Segment Open

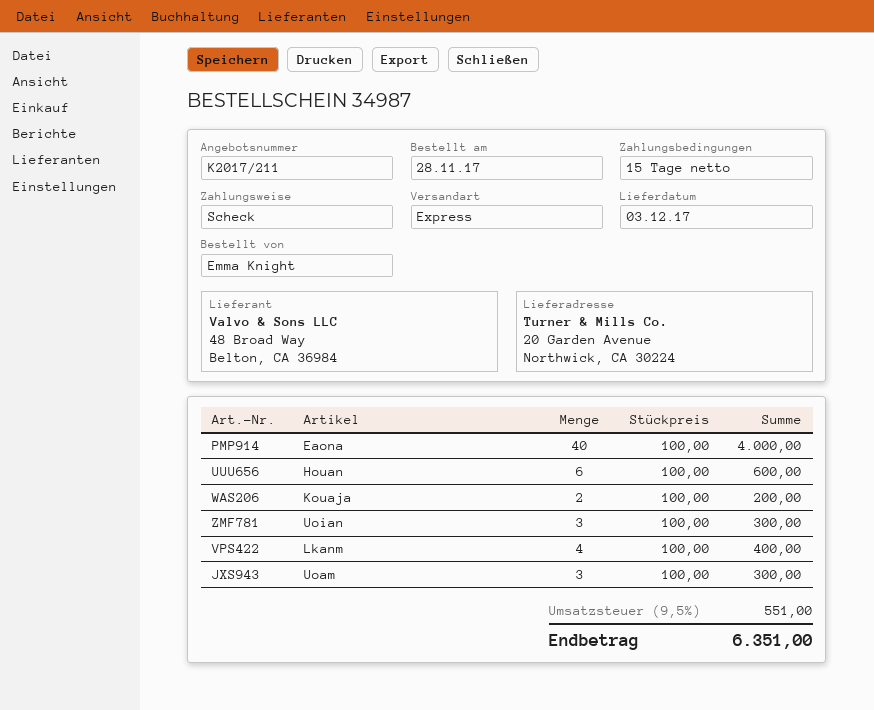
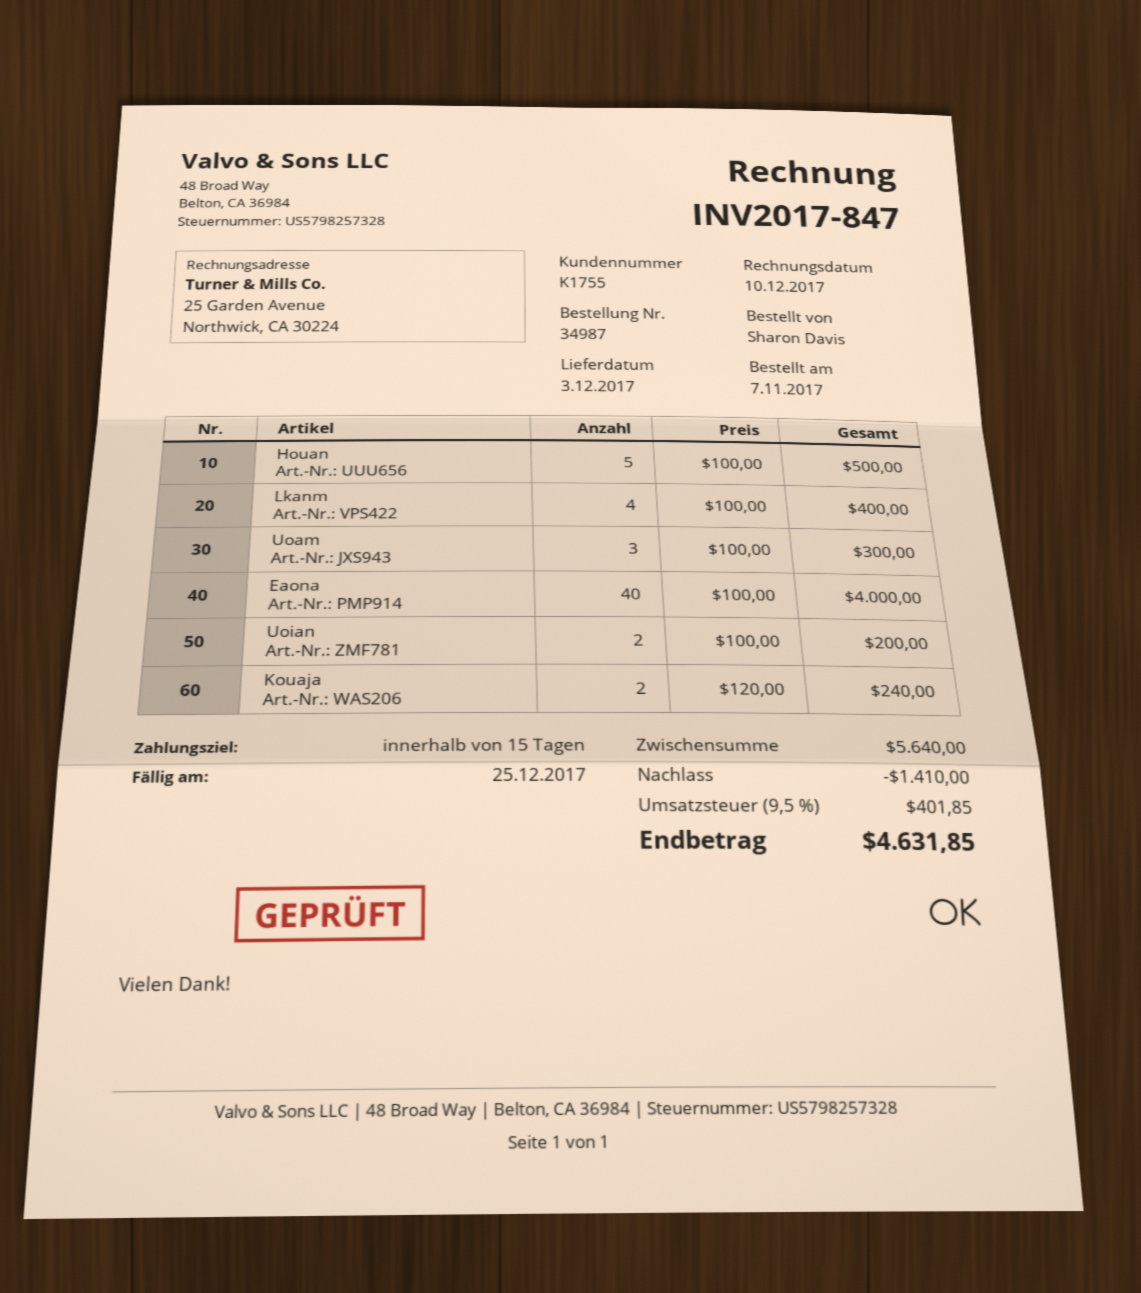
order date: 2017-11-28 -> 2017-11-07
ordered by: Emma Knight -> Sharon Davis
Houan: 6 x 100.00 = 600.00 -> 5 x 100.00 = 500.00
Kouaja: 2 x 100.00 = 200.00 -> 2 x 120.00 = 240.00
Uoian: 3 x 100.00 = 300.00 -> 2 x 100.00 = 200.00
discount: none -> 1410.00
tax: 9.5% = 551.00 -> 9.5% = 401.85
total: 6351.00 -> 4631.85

Segment Closed

__Work item__. Copy the lines from the one with "Kouaja: 2 x" through the last line of the material above, exactly as they are and with no others.

__Written answer__.
Kouaja: 2 x 100.00 = 200.00 -> 2 x 120.00 = 240.00
Uoian: 3 x 100.00 = 300.00 -> 2 x 100.00 = 200.00
discount: none -> 1410.00
tax: 9.5% = 551.00 -> 9.5% = 401.85
total: 6351.00 -> 4631.85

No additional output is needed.